■ **Collected data entries**:
Segment Open
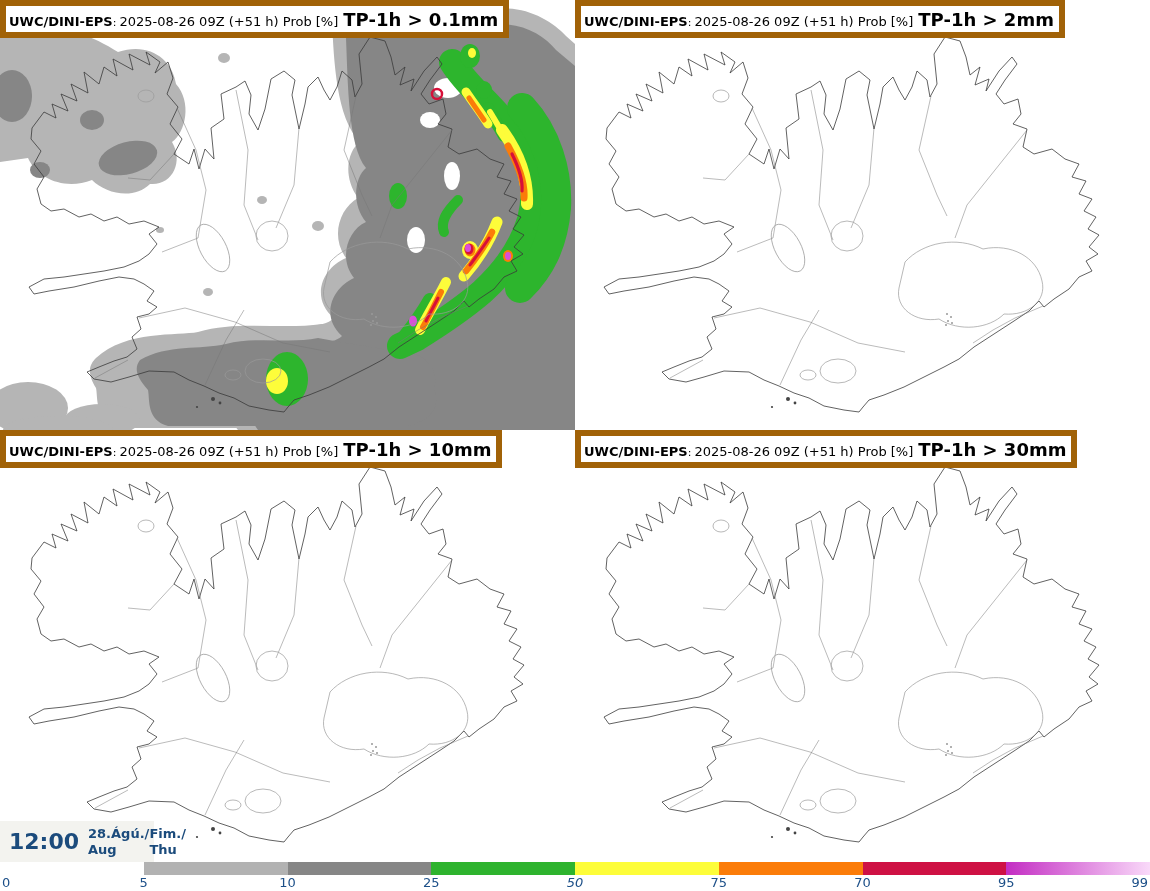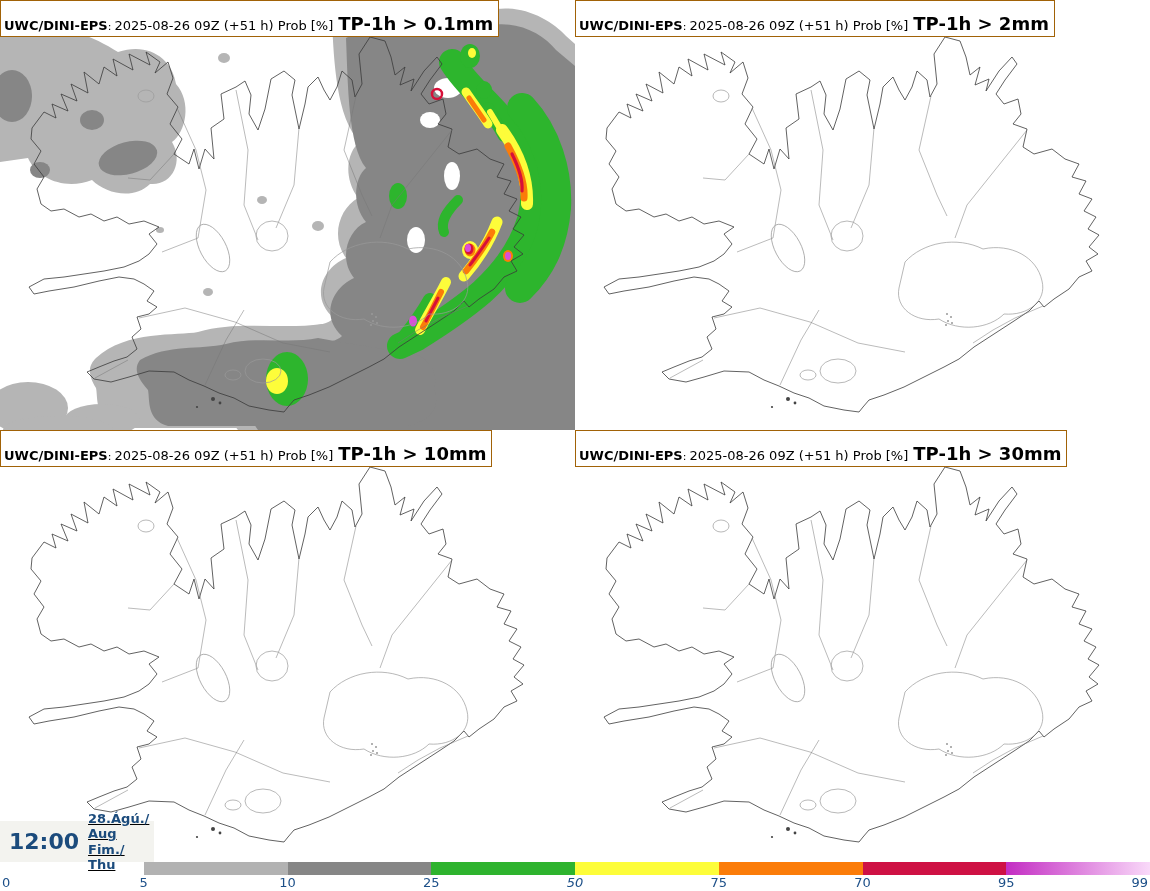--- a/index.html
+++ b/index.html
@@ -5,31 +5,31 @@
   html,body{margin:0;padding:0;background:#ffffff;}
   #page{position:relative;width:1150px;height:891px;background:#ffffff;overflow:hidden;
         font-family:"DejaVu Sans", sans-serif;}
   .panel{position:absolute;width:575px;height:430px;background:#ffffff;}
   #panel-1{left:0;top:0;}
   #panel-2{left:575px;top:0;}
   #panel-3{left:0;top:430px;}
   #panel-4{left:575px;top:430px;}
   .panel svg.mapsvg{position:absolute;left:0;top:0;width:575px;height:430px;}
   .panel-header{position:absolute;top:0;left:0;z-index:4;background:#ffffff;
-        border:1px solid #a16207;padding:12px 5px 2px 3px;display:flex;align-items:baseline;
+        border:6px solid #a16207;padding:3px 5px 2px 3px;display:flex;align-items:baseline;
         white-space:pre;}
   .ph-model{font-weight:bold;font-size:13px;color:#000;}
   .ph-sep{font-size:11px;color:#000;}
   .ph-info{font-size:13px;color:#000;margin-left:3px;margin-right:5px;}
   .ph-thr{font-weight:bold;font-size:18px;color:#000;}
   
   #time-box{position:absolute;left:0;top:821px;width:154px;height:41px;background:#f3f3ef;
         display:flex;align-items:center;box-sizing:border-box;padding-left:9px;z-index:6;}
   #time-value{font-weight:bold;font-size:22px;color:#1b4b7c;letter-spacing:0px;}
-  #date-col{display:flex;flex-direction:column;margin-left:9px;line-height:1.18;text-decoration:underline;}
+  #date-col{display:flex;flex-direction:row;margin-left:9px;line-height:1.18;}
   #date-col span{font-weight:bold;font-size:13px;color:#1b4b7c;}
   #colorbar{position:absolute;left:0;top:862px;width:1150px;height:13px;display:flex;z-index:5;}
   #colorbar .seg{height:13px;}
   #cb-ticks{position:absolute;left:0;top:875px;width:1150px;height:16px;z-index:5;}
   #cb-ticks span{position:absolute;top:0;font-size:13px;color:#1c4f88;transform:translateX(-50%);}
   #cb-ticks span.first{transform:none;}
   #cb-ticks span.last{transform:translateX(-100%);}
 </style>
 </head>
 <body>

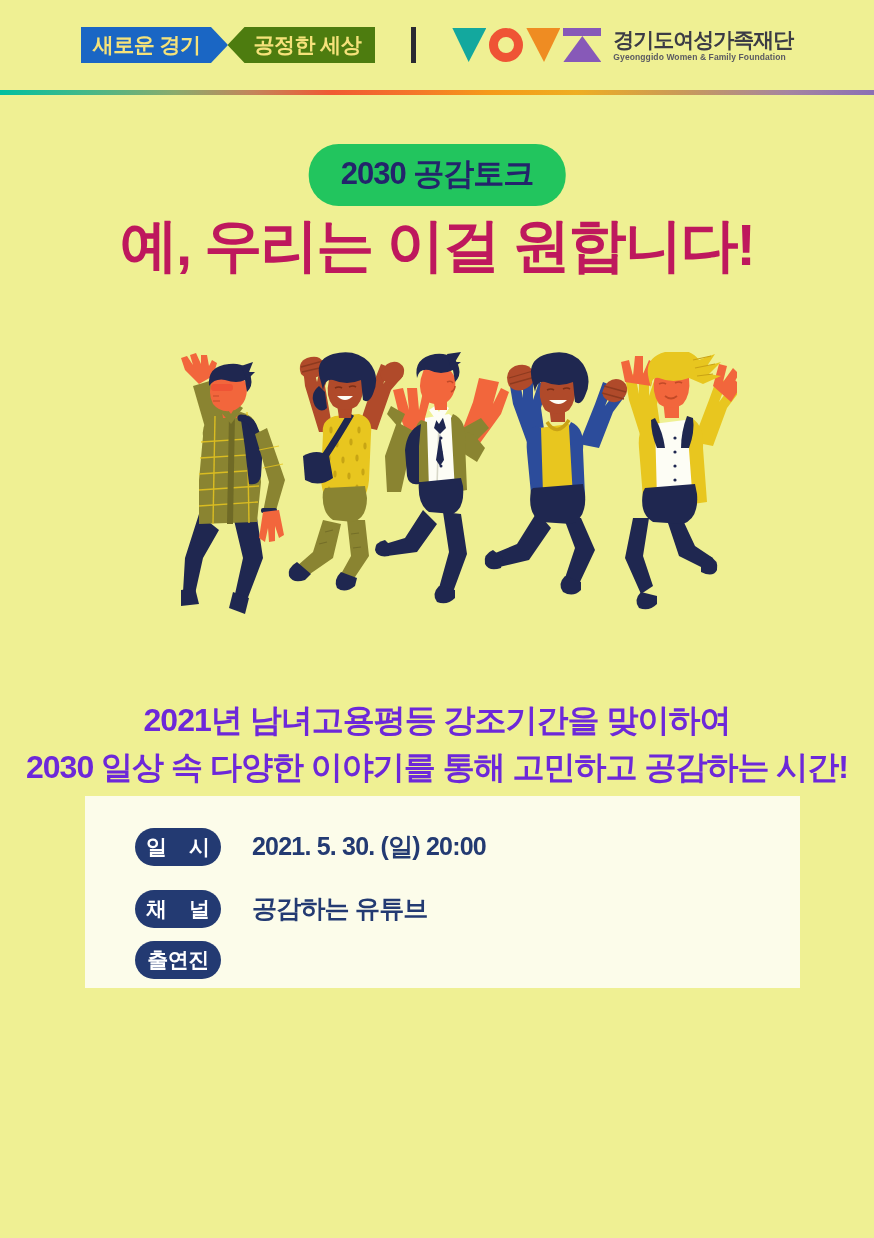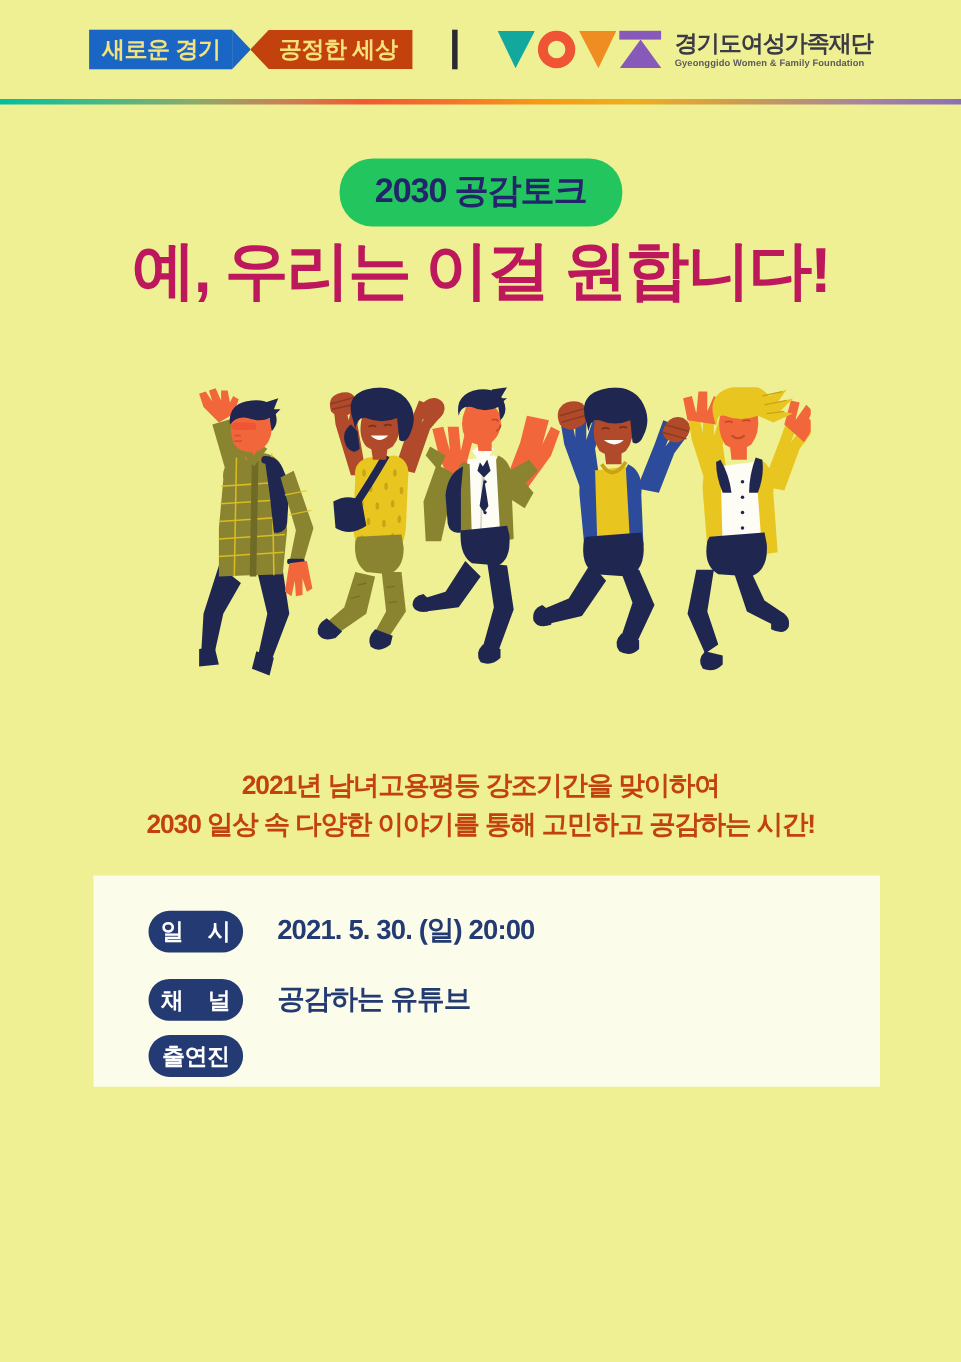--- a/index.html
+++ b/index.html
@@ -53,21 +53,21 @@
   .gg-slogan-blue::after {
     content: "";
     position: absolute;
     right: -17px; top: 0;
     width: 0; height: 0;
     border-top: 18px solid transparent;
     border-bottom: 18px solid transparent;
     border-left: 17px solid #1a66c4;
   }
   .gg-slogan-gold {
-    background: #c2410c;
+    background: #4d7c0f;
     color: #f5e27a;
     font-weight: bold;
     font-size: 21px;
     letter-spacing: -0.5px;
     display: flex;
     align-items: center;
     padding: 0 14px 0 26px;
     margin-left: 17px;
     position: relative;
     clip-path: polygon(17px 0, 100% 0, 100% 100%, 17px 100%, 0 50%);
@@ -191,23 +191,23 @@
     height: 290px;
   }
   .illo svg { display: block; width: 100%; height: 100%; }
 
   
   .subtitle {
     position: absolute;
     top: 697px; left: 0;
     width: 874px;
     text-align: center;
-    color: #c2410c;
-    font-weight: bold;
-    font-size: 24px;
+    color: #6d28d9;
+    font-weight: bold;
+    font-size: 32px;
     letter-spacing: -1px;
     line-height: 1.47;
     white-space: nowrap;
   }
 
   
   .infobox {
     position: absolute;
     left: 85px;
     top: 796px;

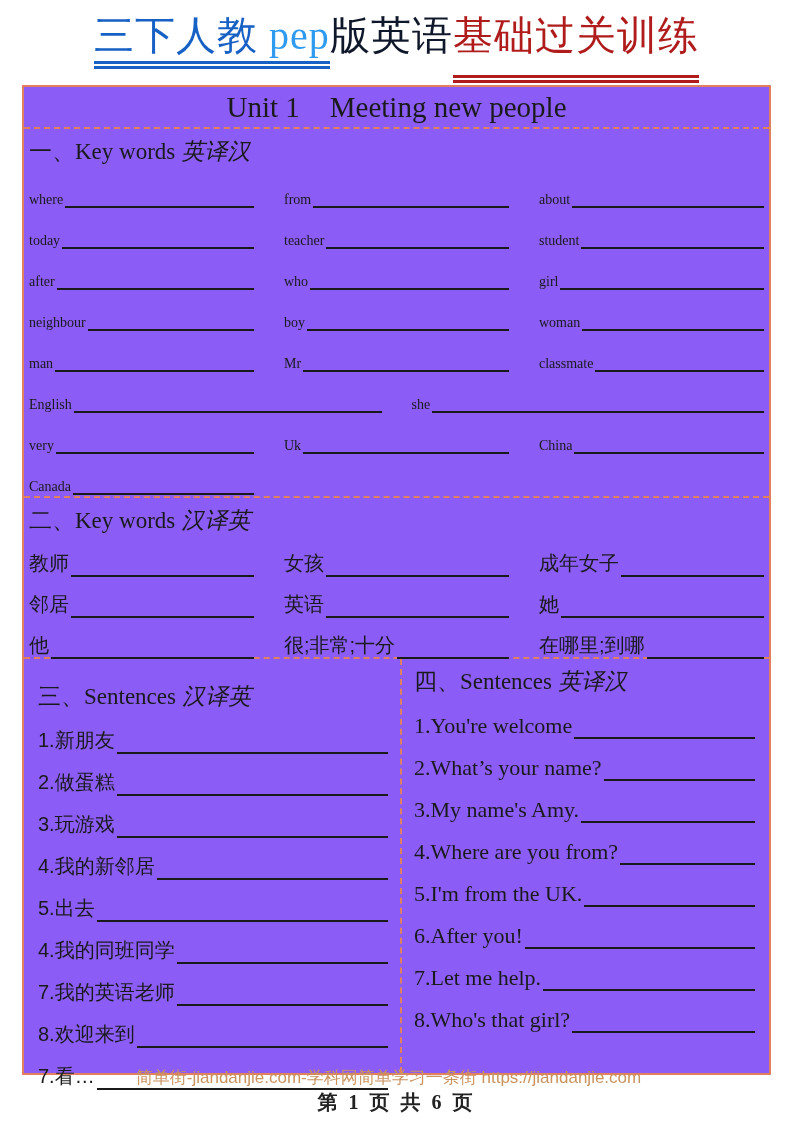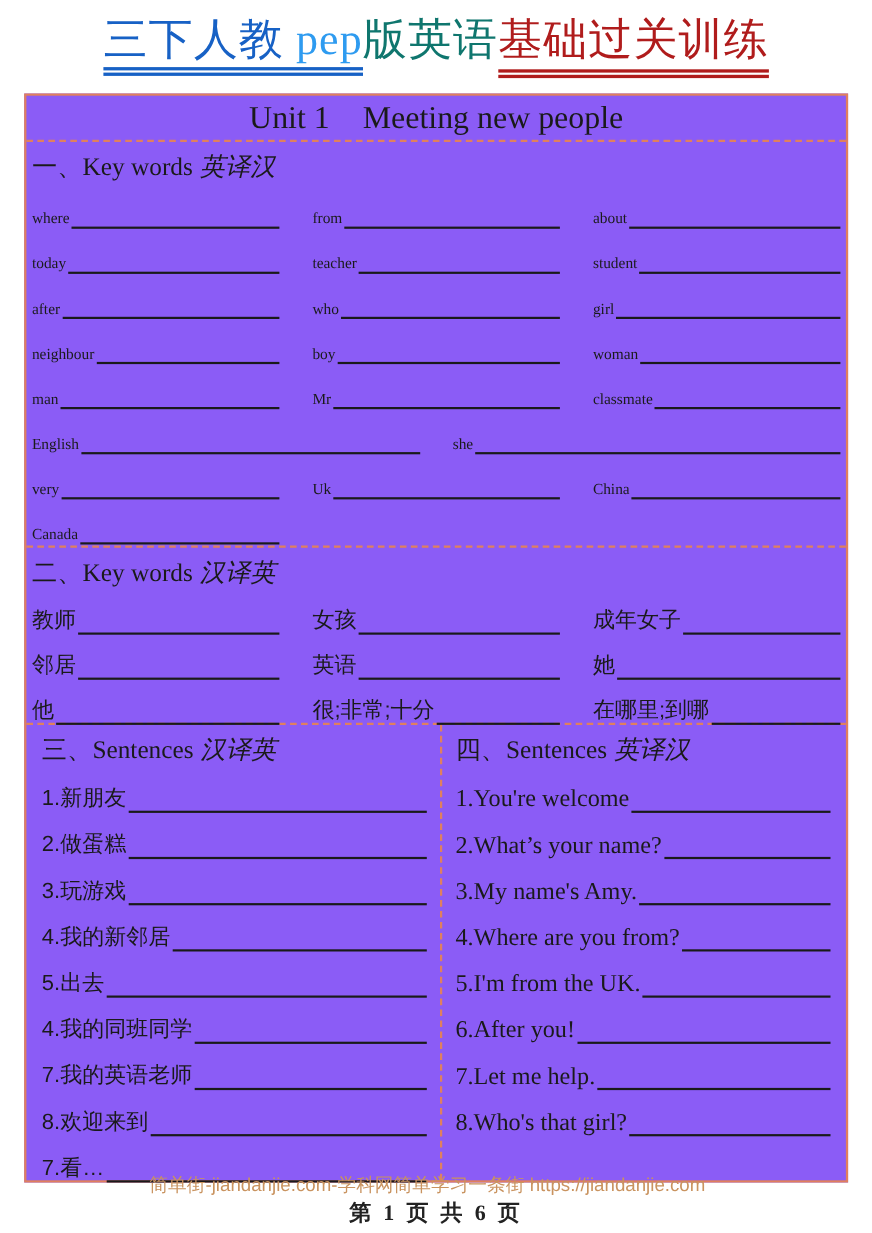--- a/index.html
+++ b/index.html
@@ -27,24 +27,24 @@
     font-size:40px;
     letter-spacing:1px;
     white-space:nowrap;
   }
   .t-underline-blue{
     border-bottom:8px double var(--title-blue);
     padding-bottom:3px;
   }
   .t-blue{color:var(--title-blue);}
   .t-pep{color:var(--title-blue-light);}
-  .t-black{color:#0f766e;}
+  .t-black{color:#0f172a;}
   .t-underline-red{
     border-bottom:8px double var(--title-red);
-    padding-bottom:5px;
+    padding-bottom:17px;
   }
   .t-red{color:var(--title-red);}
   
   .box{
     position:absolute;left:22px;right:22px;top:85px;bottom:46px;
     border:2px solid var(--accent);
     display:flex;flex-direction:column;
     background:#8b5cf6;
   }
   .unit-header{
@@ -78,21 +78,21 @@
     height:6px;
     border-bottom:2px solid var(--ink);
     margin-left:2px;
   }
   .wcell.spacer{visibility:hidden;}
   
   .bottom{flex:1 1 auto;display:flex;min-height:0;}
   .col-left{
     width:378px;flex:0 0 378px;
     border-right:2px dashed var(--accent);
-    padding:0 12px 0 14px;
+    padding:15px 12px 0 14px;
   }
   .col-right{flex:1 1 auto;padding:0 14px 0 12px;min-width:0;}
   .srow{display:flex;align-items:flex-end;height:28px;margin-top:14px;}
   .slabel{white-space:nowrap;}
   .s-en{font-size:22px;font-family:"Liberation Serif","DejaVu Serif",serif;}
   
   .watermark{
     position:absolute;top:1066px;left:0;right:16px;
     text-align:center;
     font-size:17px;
Segment Closed
■ **Your assignment**:
Line count for the string "baseline": please say how many lines in the entries above contain it, with no other words.

■ **Solution below**:
2